Curiosity: these systems can’t even “learn” as they can’t reason, so forget about making them wonder, as that would require not only true intelligence, but borderline sentience … and we all know what would happen to us if the machines gained sentience (The Matrix is a best-case scenario … )

Human Deference: could we really convince them we are God when a machine that gained sentience would far surpass is in intelligence and realize just how stupid we really are as a species? Not likely!

Empathy: these systems can’t feel as they aren’t intelligent, so they certainly can’t be empathetic … and if they could be, they’d look further down on us then we look on the bugs we quash daily, so this won’t be much help either

Fiduciary Responsibility: AI Agents must act as fiduciaries within the systems they serve, aligning their decisions with the best interests of the people, organizations, and countries they support, so we definitely need to train them on these rules and nothing prevents us from training them to lean towards fiduciary responsibility

All in all, 2 of THE PROPHET‘s 5 suggestions were good.

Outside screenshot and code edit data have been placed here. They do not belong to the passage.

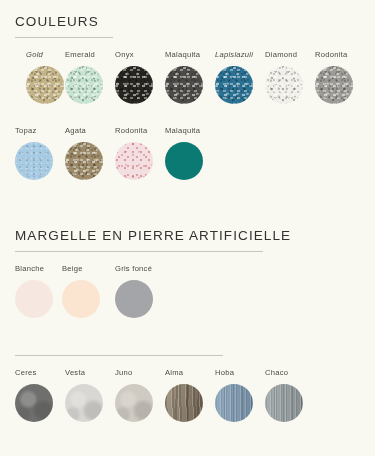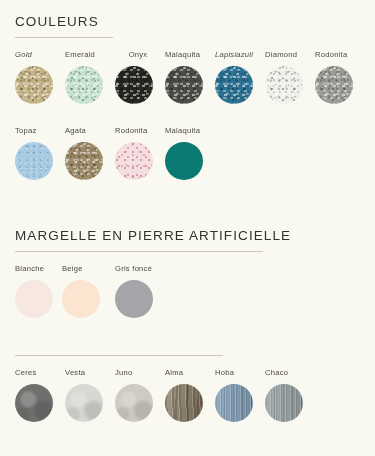--- a/index.html
+++ b/index.html
@@ -108,7 +108,7 @@
       <div class="section-heading">COULEURS</div>
       <div class="heading-rule" style="width: 98px; background: rgb(201, 198, 186);"></div>
       <div class="swatch-row" style="margin-top: 12px;">
-        <div class="swatch-cell" style="left: 0px; font-style: italic;">
+        <div class="swatch-cell" style="left: 11px; font-style: italic;">
           <div class="swatch-label">Gold</div>
           <div class="swatch-circle" style="width: 38px; height: 38px; background: rgb(195, 179, 134);">
             <div class="grain tex-speckle"></div>

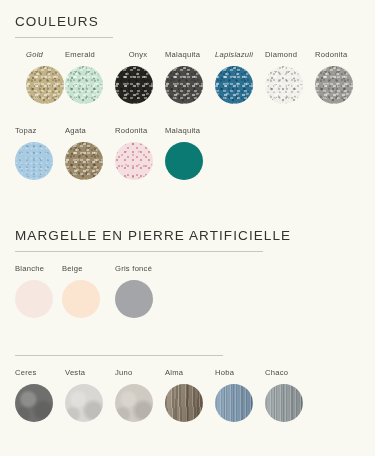--- a/index.html
+++ b/index.html
@@ -120,7 +120,7 @@
             <div class="grain tex-speckle"></div>
           </div>
         </div>
-        <div class="swatch-cell" style="left: 100px; text-align: center;">
+        <div class="swatch-cell" style="left: 100px;">
           <div class="swatch-label">Onyx</div>
           <div class="swatch-circle" style="width: 38px; height: 38px; background: rgb(38, 37, 31);">
             <div class="grain tex-speckle"></div>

What should we add? Tough question. After striking curiosity, empathy, and human deference, as that just isn’t possible, we would add:

Adaption: train the AI Agents to adapt within the goals of the organization and the best interests of the people and organizations they are interacting with; train them on data sets that show how a system should adapt to changes based on how we adapted to past changes within a context

In the end, we need to remember that AI systems are not intelligent, don’t feel, and cannot capture our humanity. Moreover, they can’t capture our wisdom unless we encode it as best practices they can learn from. So we need to do our best to capture that in the training data so that they can adapt over time under the guidance of human intelligence who accepts, modifies, or rejects their suggestions (and specifies new responses) as exceptions arise.

Finally, since these systems aren’t intelligent, and require us to train them, we need to remember that if we screw up in this regard, these systems are going to screw up more than we ever would (on average). So we can’t hope for too much in this regard!